Hannes Heinrich zeigt seine Werke bei einer Ausstellung des Kunstvereins Kirchzarten in der Alten Evangelischen Kirche.

KIRCHZARTEN. In der Galerie des Kunstvereins Kirchzarten in der Alten Evangelischen Kirche sind derzeit unter dem Titel "Shades" meist großformatige Bilder des jungen Künstlers Hannes Heinrich ausgestellt. Der 1989 in Königsberg geborene Heinrich hat Malerei bei Karin Kneffel an der Akademie der Bildenden Künste in München und an der Slade School of Fine Arts (UCL) London studiert.

Beim ersten Blick auf Heinrichs Malereien dominiert der Eindruck von bildfüllenden Gitter- oder Liniennetzen, in die seine Motive – zumeist stilisierte Pflanzenteile – gesetzt sind. Die im Vordergrund organisch erkennbaren Blattstrukturen werfen ihren Schatten in den Bildhintergrund, manchmal ist schemenhaft ein zusätzlicher menschlicher Umriss erkennbar. Von Weitem betrachtet überlagern sich die Bildebenen Linienraster-Blattstrukturen-Schattenwurf-Bildhintergrund, die für das Auge nicht unmittelbar exakt voneinander zu trennen sind.
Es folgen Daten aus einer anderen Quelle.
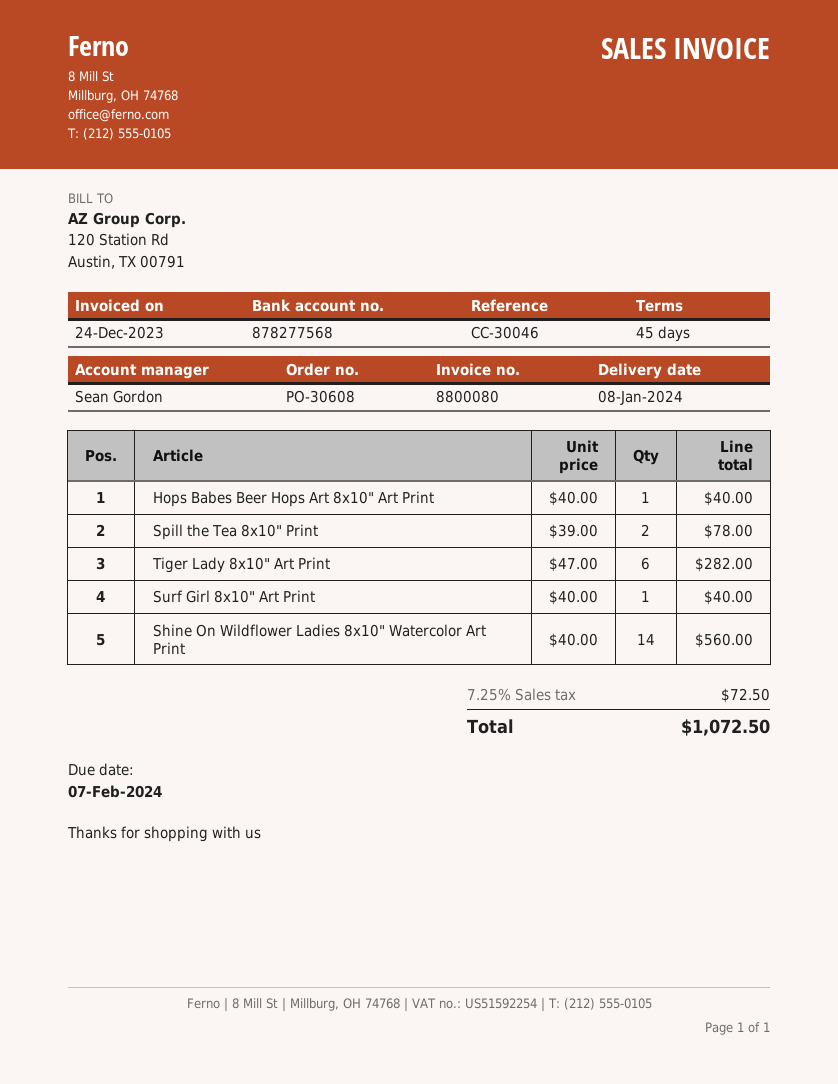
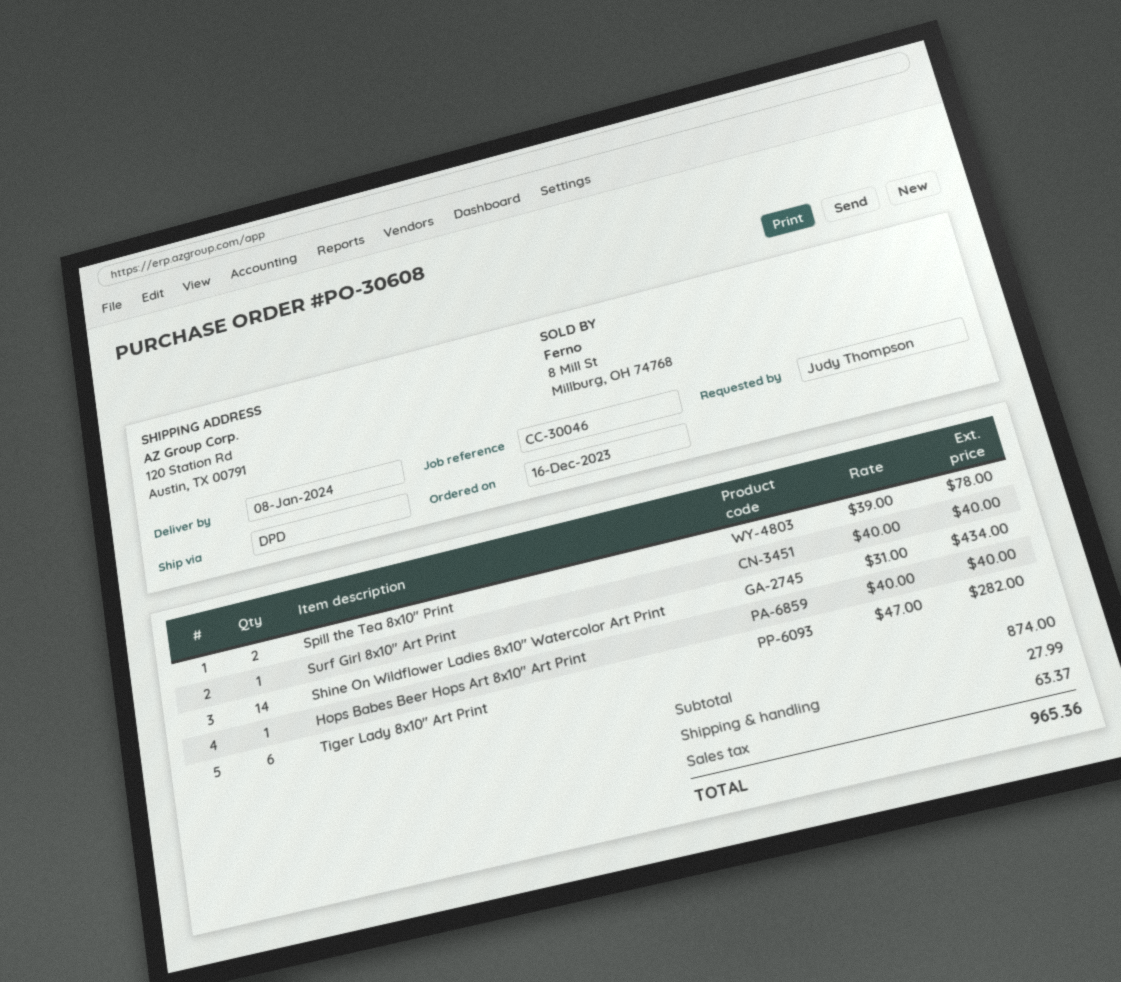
Shine On Wildflower Ladies 8x10" Watercolor Art Print: 14 x 40.00 = 560.00 -> 14 x 31.00 = 434.00
shipping: none -> 27.99
tax: 72.50 -> 63.37
total: 1072.50 -> 965.36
Tritt man näher, wird deutlich, dass das Liniennetz am Anfang des Malprozesses steht und somit den Ausgangspunkt des Malprozesses setzt. Erst danach kristallisiert sich im Malprozess die Bildidee und deren spezifische Umsetzung heraus, die dem jeweiligen Bild seinen Sinn verleiht. Der Künstler zwingt sich dadurch selbst, seine Bildobjekte entweder um das Raster herum oder darüber hinweg zu malen. Hannes Heinrich versucht mit dieser Malweise nach eigenen Angaben "Fragen und Denkprozesse sichtbar zu machen". Kunstvereinsvorsitzender Jürgen Fiederlein charakterisierte bei der Vernissage am Sonntag diese Haltung folgendermaßen: "Für ihn wird somit der Malprozess nicht nur Grundlage und Werkzeug, sondern auch Inhalt des Bildes."
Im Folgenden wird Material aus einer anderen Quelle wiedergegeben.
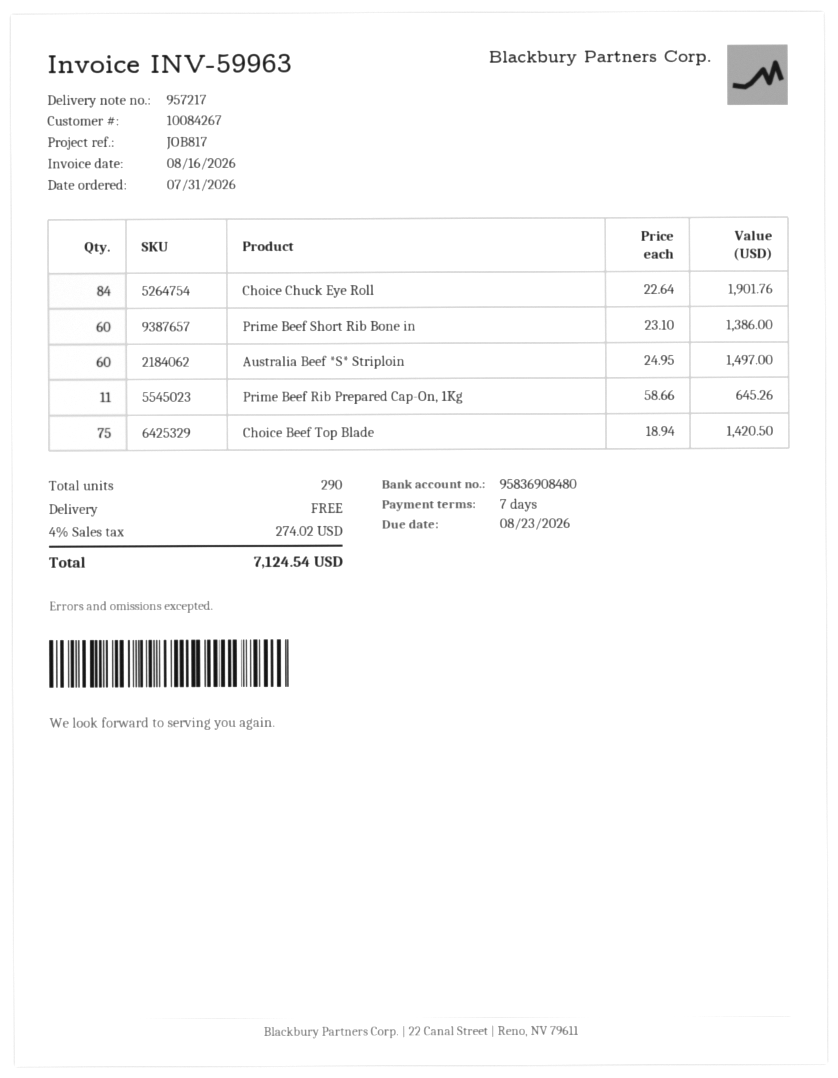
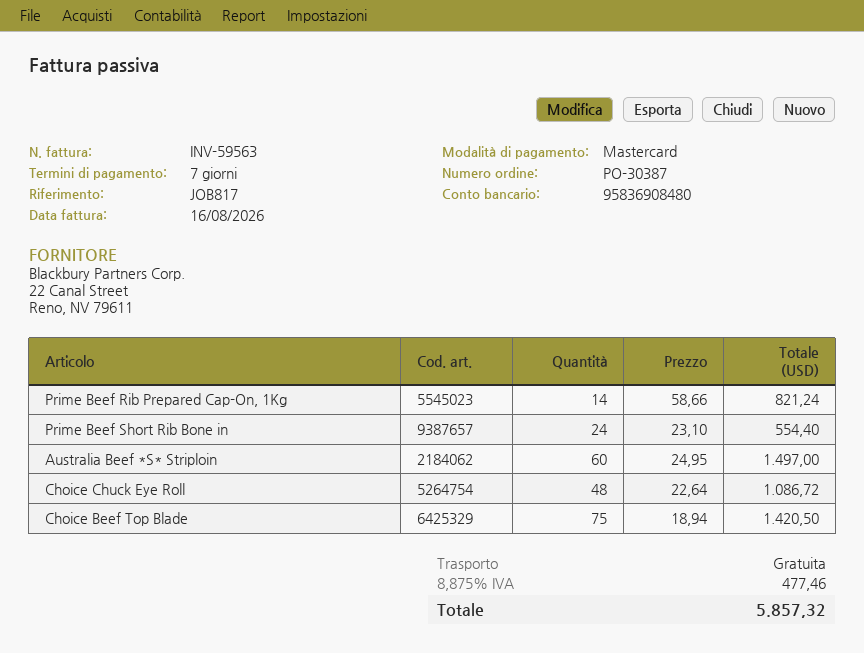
invoice number: INV-59963 -> INV-59563
Choice Chuck Eye Roll: 84 x 22.64 = 1901.76 -> 48 x 22.64 = 1086.72
Prime Beef Short Rib Bone in: 60 x 23.10 = 1386.00 -> 24 x 23.10 = 554.40
Prime Beef Rib Prepared Cap-On, 1Kg: 11 x 58.66 = 645.26 -> 14 x 58.66 = 821.24
tax: 4% = 274.02 -> 8.875% = 477.46
total: 7124.54 -> 5857.32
Und dies funktioniert: Das prozesshaft Offene dieser Malweise stellt sich auch auf Betrachterebene ein. Die zunächst eher verwirrenden mehrschichtigen Bildstrukturen erfordern ein Herantasten, ein Zurechtfinden. Der erste Eindruck, wonach das Linienraster Objekt und Schattenwurf sauber trennt, stellt sich bei näherem Hinsehen als Trugschluss heraus, und der Rezipient wird zu eigenständiger Auseinandersetzung mit dem Bildinhalt provoziert. Die dadurch sich zunächst einstellende Irritation löst sich jedoch zusehends wieder auf, da Motivwahl und Farbkompositionen bei Heinrich letztlich zu versöhnlichem Ausgleich einladen. Oder wie Jürgen Fiederlein sagte: "Die Gesamtheit der Komposition wird damit zum Maßstab der Bildbetrachtung" – nicht die schlechteste Wirkung von Malerei. Der Kunstverein hat übrigens ein Motiv von Hannes Heinrich in kleiner Auflage als aufwendigen Kunstdruck aufgearbeitet, der für kleines Geld bei der Ausstellung erworben werden kann.

Die Ausstellung ist bis 5. April jeweils Freitag, Samstag und Sonntag von 17 bis 19 Uhr in der Alten Evangelischen Kirche in Kirchzarten, Burgersstraße 8 zu sehen; mehr Infos über den Künstler gibt es im Internet unter hannesheinrich.com.